PROBLEM REQUIREMENTS —
Only an exact copy of the entries, stripped of pictures, will serve as the answer.

DATA UNDER STUDY —
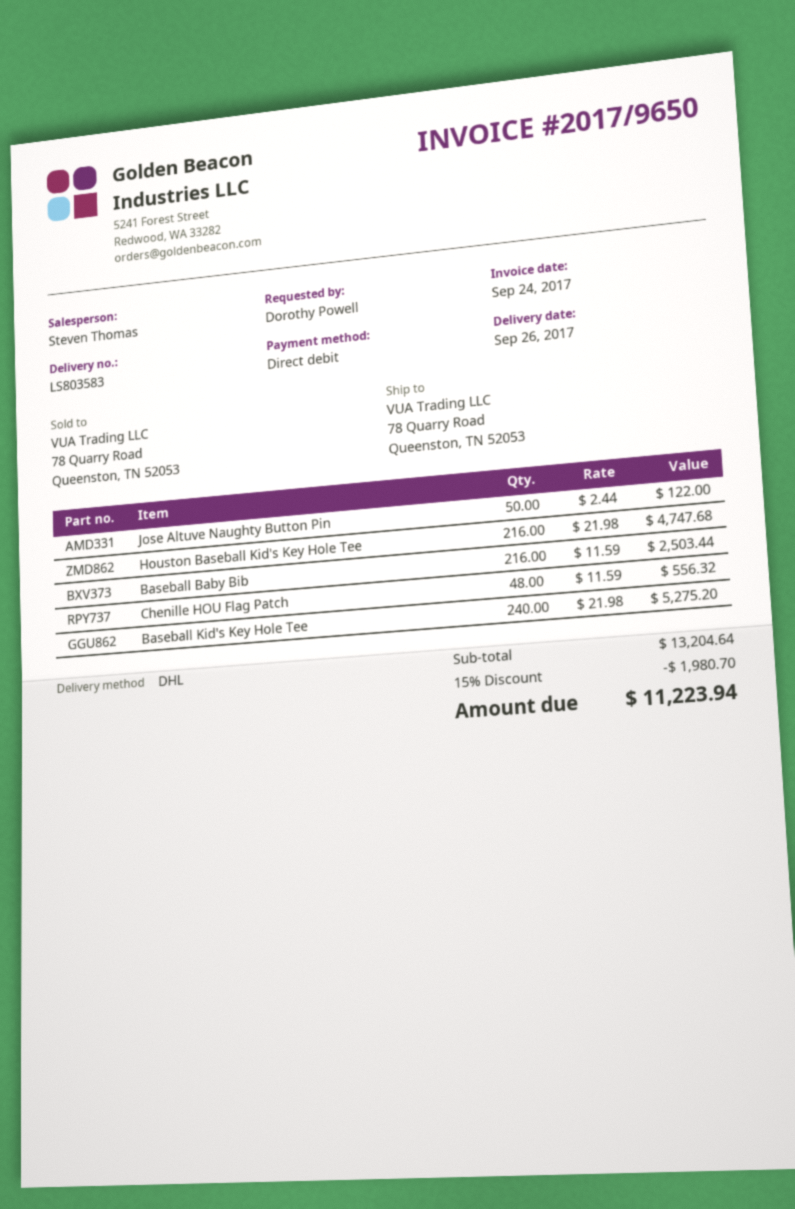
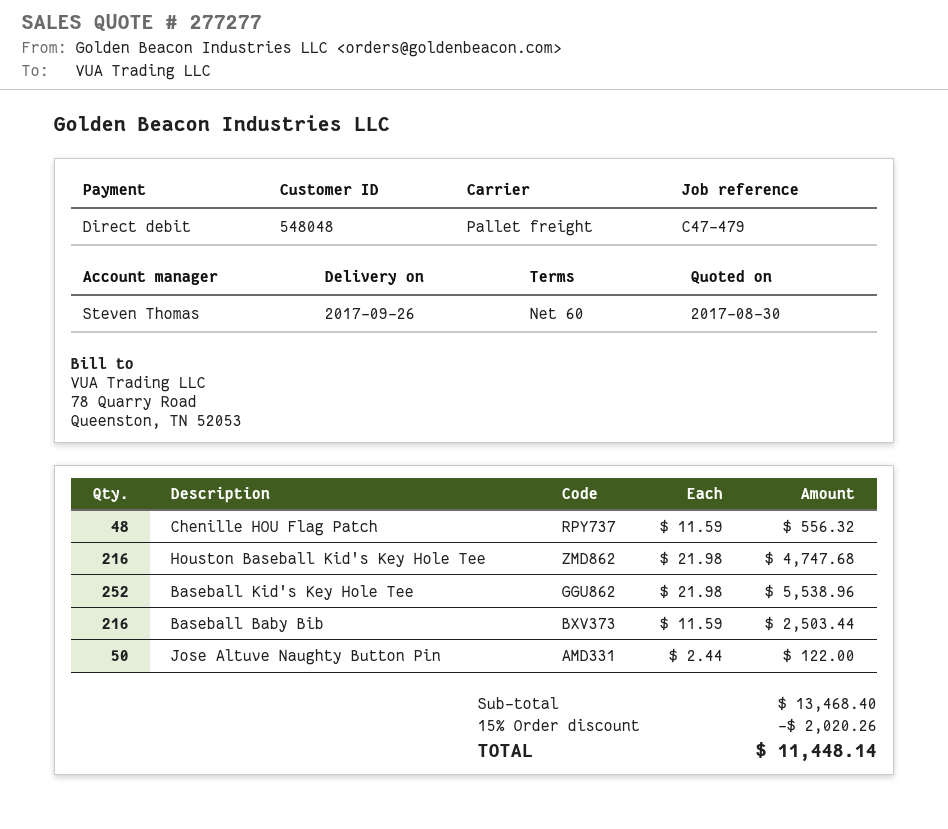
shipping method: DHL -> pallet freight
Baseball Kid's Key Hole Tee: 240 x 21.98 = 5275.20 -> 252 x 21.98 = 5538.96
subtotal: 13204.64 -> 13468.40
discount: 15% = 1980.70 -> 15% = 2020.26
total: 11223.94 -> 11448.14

OUTPUT FOR THIS TASK —
shipping method: DHL -> pallet freight
Baseball Kid's Key Hole Tee: 240 x 21.98 = 5275.20 -> 252 x 21.98 = 5538.96
subtotal: 13204.64 -> 13468.40
discount: 15% = 1980.70 -> 15% = 2020.26
total: 11223.94 -> 11448.14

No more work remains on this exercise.